■ **TASK TO CARRY OUT**:
Word for word, restate all the records; images are not part of the copy.

■ **EXERCISE MATERIALS**:

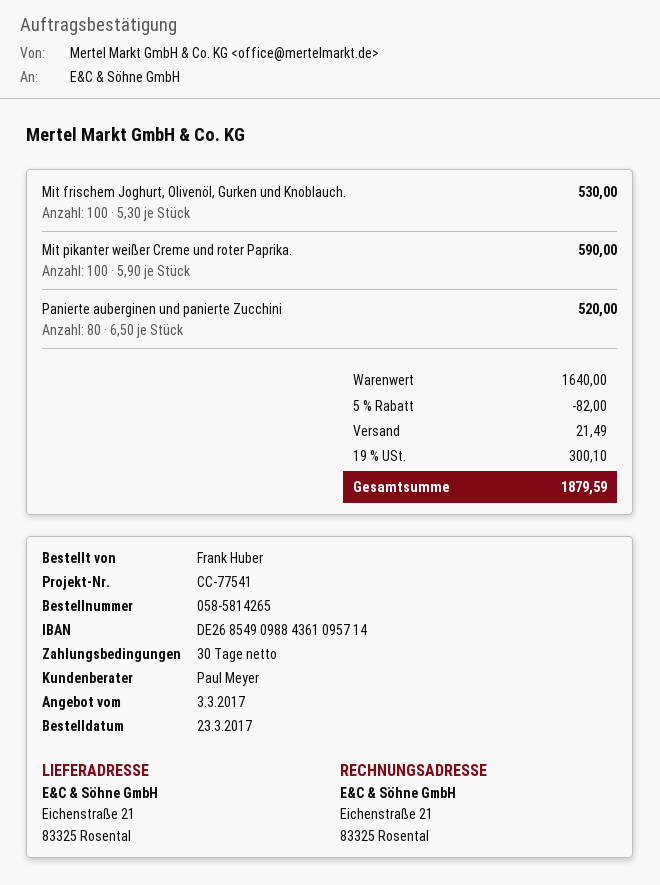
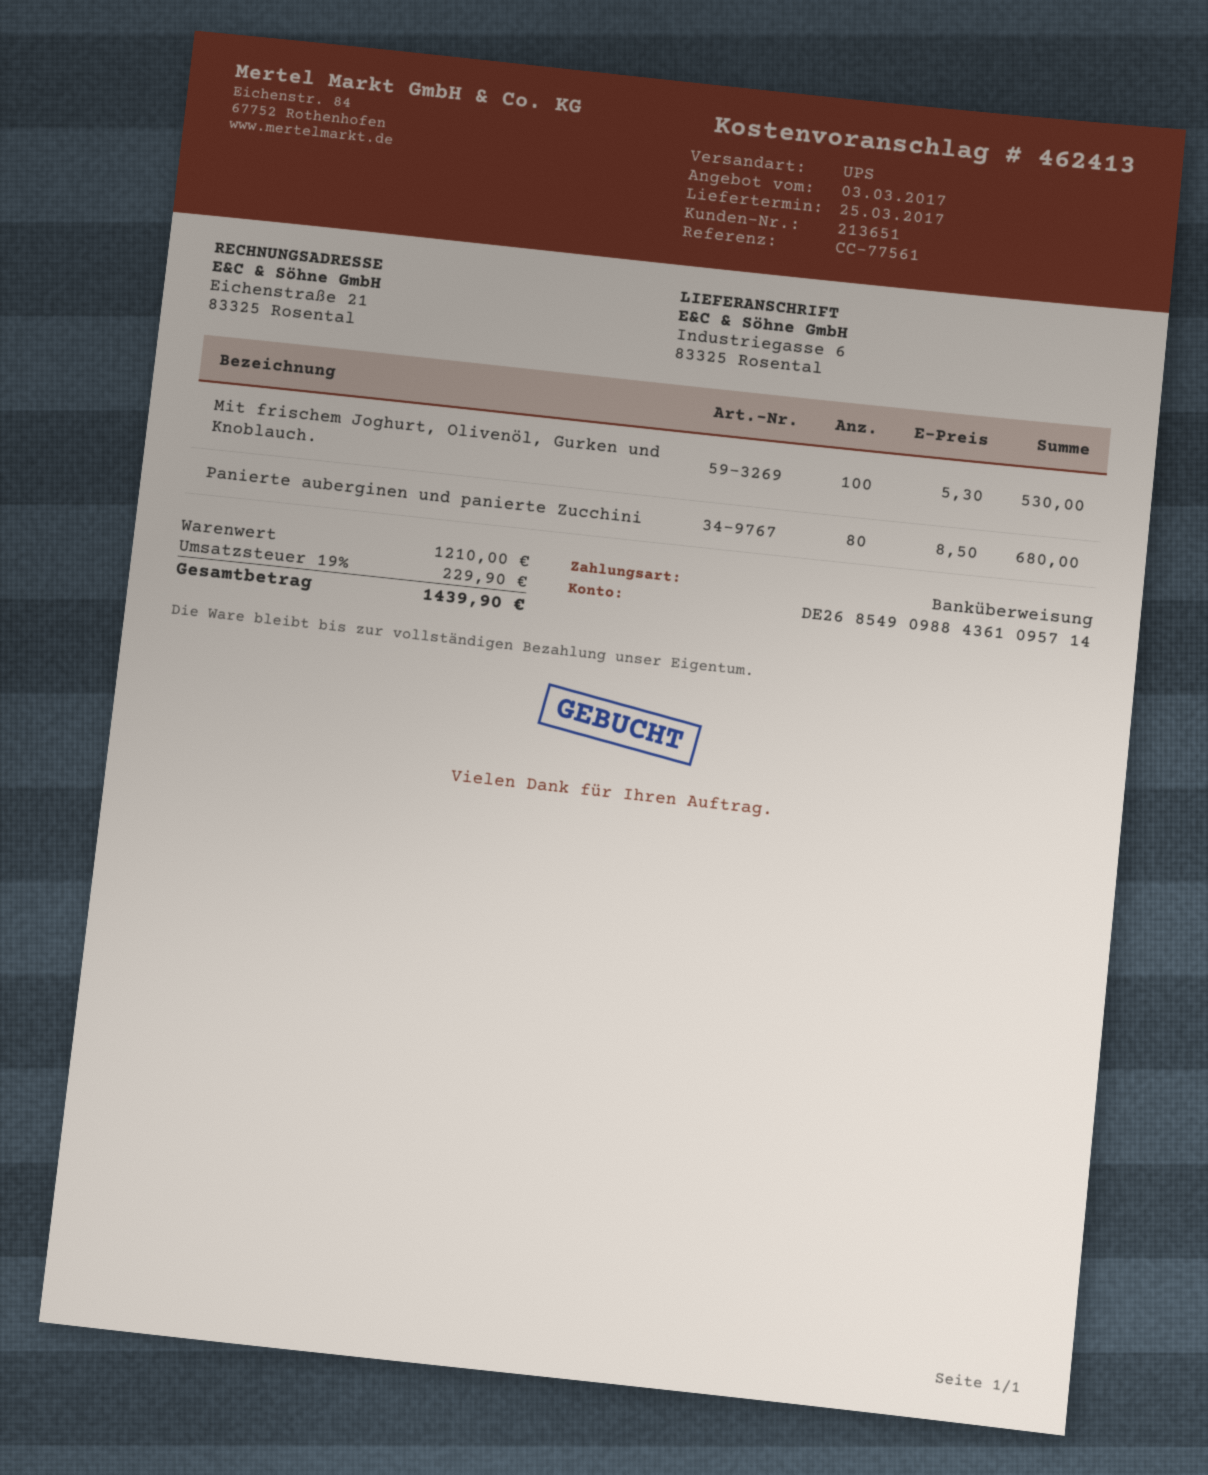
reference: CC-77541 -> CC-77561
ship to: Eichenstraße 21, 83325 Rosental -> Industriegasse 6, 83325 Rosental
Mit pikanter weißer Creme und roter Paprika.: 100 x 5.90 = 590.00 -> none
Panierte auberginen und panierte Zucchini: 80 x 6.50 = 520.00 -> 80 x 8.50 = 680.00
subtotal: 1640.00 -> 1210.00
discount: 5% = 82.00 -> none
shipping: 21.49 -> none
tax: 19% = 300.10 -> 19% = 229.90
total: 1879.59 -> 1439.90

■ **TASK ANSWER**:
reference: CC-77541 -> CC-77561
ship to: Eichenstraße 21, 83325 Rosental -> Industriegasse 6, 83325 Rosental
Mit pikanter weißer Creme und roter Paprika.: 100 x 5.90 = 590.00 -> none
Panierte auberginen und panierte Zucchini: 80 x 6.50 = 520.00 -> 80 x 8.50 = 680.00
subtotal: 1640.00 -> 1210.00
discount: 5% = 82.00 -> none
shipping: 21.49 -> none
tax: 19% = 300.10 -> 19% = 229.90
total: 1879.59 -> 1439.90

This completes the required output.